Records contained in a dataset
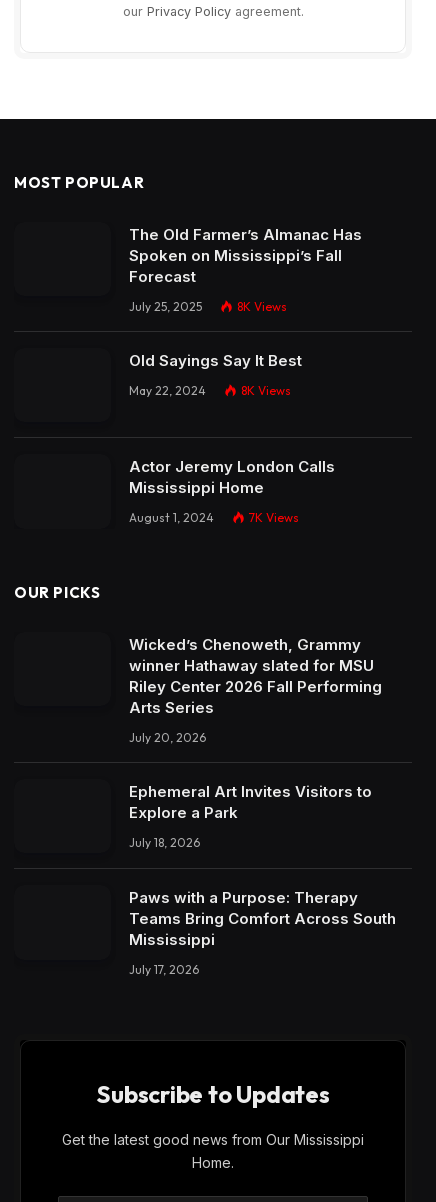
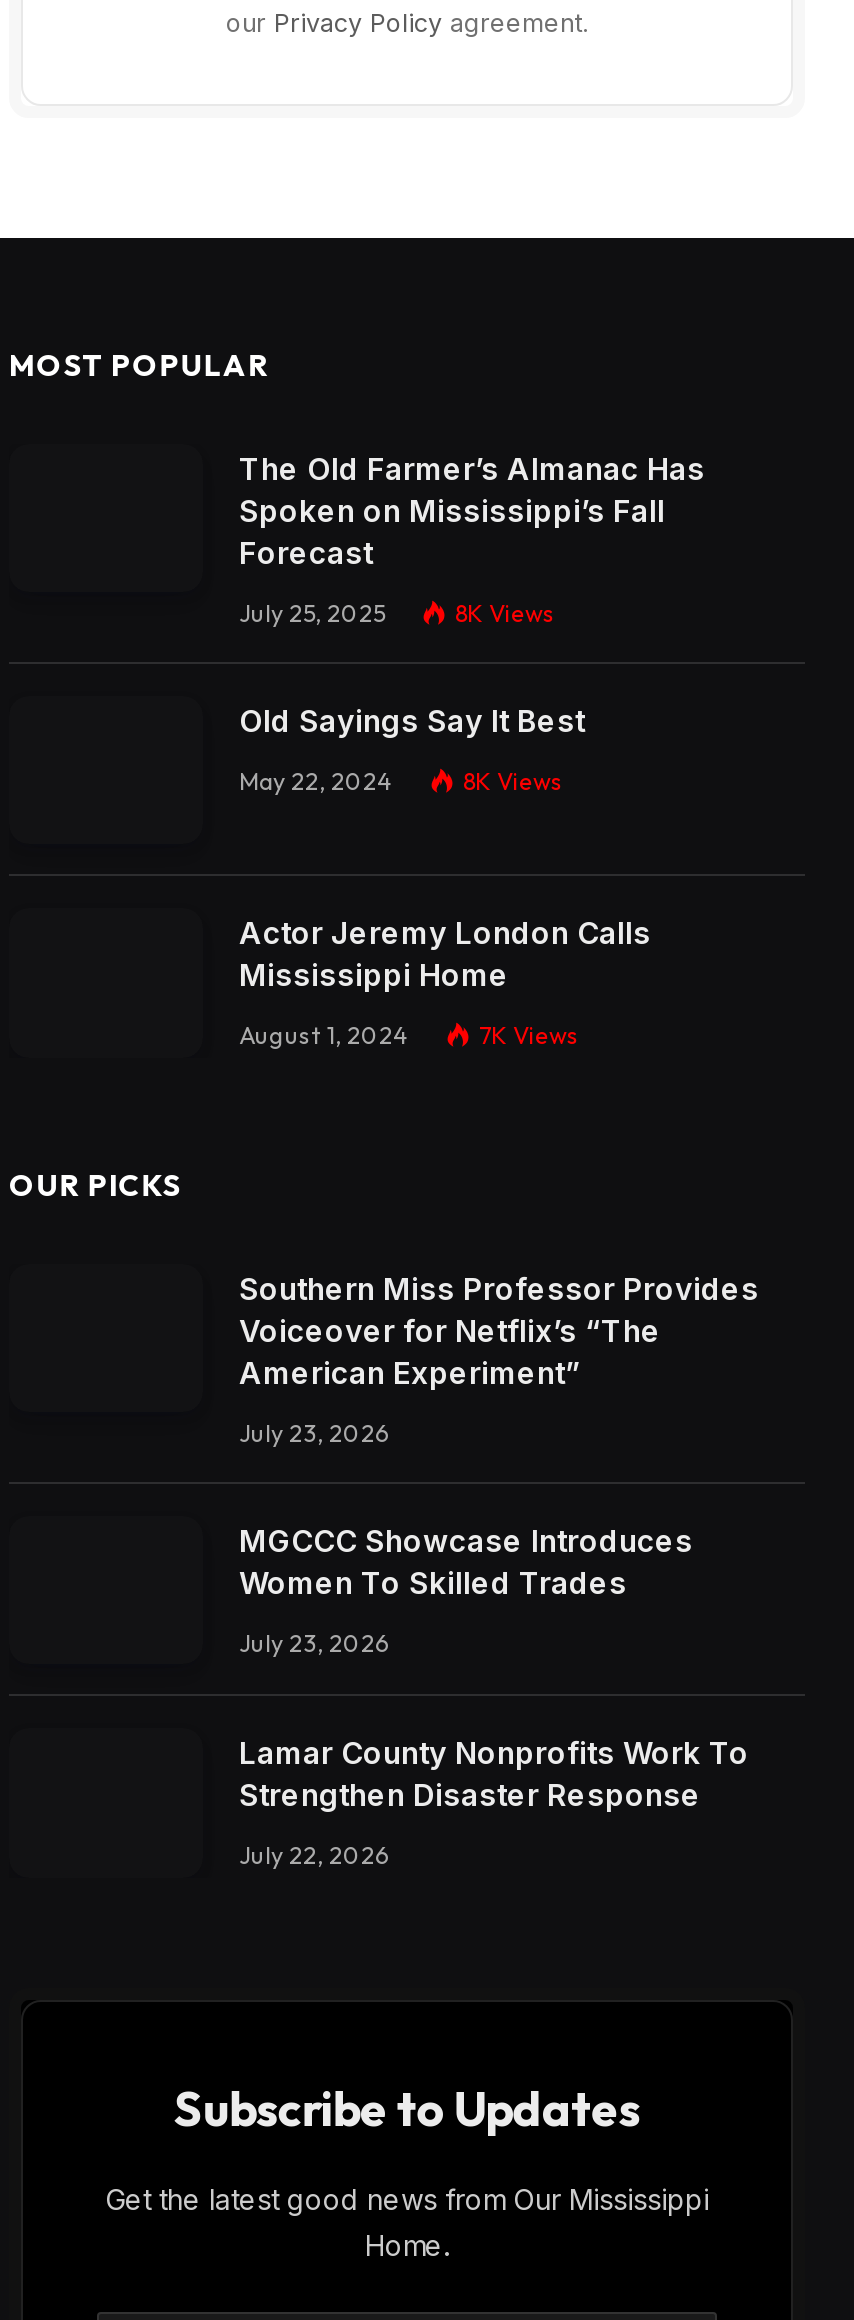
[129,635,382,717] Wicked’s Chenoweth, Grammy | winner Hathaway slated for MSU | Riley Center 2026 Fall Performing | Arts Series -> [239,1270,759,1392] Southern Miss Professor Provides | Voiceover for Netflix’s “The | American Experiment”
[129,730,206,745] July 20, 2026 -> [239,1418,389,1448] July 23, 2026
[129,782,372,822] Ephemeral Art Invites Visitors to | Explore a Park -> [239,1522,693,1602] MGCCC Showcase Introduces | Women To Skilled Trades
[129,835,200,850] July 18, 2026 -> [239,1628,389,1658] July 23, 2026
[129,888,396,949] Paws with a Purpose: Therapy | Teams Bring Comfort Across South | Mississippi -> [239,1735,749,1815] Lamar County Nonprofits Work To | Strengthen Disaster Response
[129,962,199,977] July 17, 2026 -> [239,1841,389,1871] July 22, 2026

What to produce
Looking over the records, find each line with the word "July" and copy it.

Exercise solution
[129,730,206,745] July 20, 2026 -> [239,1418,389,1448] July 23, 2026
[129,835,200,850] July 18, 2026 -> [239,1628,389,1658] July 23, 2026
[129,962,199,977] July 17, 2026 -> [239,1841,389,1871] July 22, 2026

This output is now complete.